Если не считать легкого волнения, конечно: мне казалось, Долгих с самого утра пойдет в атаку. Все время до открытия ресторанчика я просидела на веранде, наслаждаясь запахом свежескошенной травы и отдаленным шумом моря.
Но, к моему удивлению, никто не спешил кружить вокруг с порочными и провокационными предложениями.
Официант приносит меню, и я недолго думая выбираю завтрак. Ночь размышлений и попыток вспомнить хоть что-то привели меня к важной мысли: Долгих и Никольский – не главная проблема. Точнее, их желания и настойчивые уговоры. Секс – ничто в сравнении с перспективой оказаться за решеткой. Почему, почему я подвергла корабль такой опасности?! Почему пошла на международное преступление? Да в некоторых странах за такое могут казнить!
И Долгих знает, что я виновата, так что мы на одной отметке, но в совершенно разных условиях. У него больше возможностей докопаться до правды, но у меня есть преимущество: моя голова.
– О чем задумалась?
Никольский зевает, ерошит волосы и довольно потягивается на солнышке, как ленивый кот.
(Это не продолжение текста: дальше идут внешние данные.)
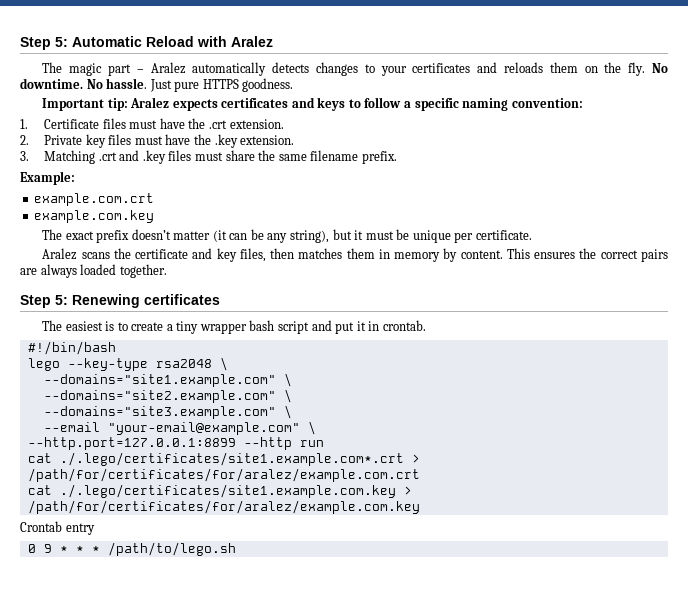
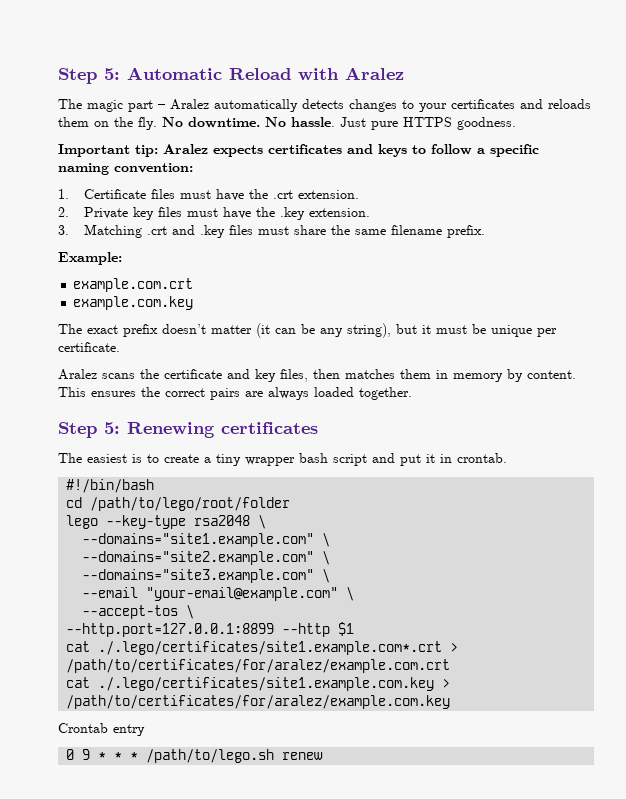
+ cd /path/to/lego/root/folder
+ --accept-tos \
- --http.port=127.0.0.1:8899 --http run
+ --http.port=127.0.0.1:8899 --http $1
- cat ./.lego/certificates/site1.example.com*.crt > /path/for/certificates/for/aralez/example.com.crt
+ cat ./.lego/certificates/site1.example.com*.crt > /path/to/certificates/for/aralez/example.com.crt
- cat ./.lego/certificates/site1.example.com.key > /path/for/certificates/for/aralez/example.com.key
+ cat ./.lego/certificates/site1.example.com.key > /path/to/certificates/for/aralez/example.com.key
- 0 9 * * * /path/to/lego.sh
+ 0 9 * * * /path/to/lego.sh renew

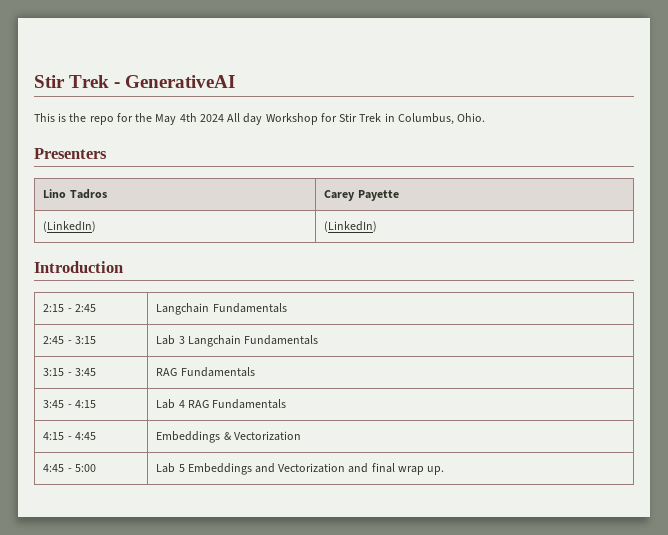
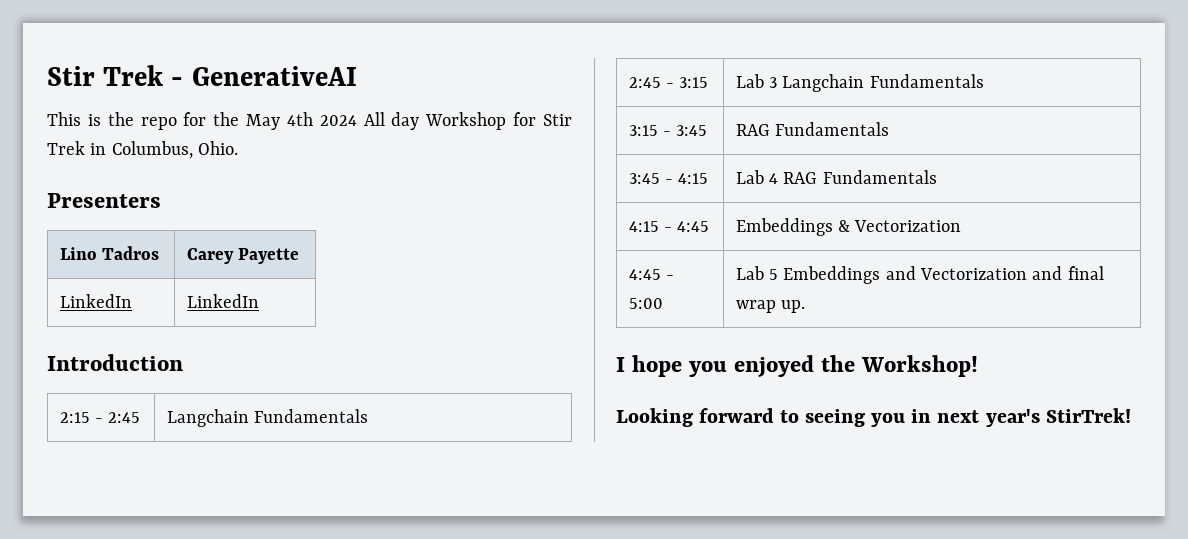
- (LinkedIn) | (LinkedIn)
+ LinkedIn | LinkedIn
+ I hope you enjoyed the Workshop!
+ Looking forward to seeing you in next year's StirTrek!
Я невольно отмечаю, что несмотря на мое сложное отношение к этим двоим, оба по-своему хороши.
– Сначала долго думала, можно ли делать заказ в ресторане, или у вас как во «все включено», аля карт два раза в неделю. Потом решила, что раз уж твой приятель убедил меня не разрывать договоренности, то чихать я хотела на правила турпутевки – платите.
Данил смеется и усаживается рядом. Я с интересом прислушиваюсь к чувствам, ощущениям, и понимаю, что не против.
– Олег тебя убедил? И как ему удалось?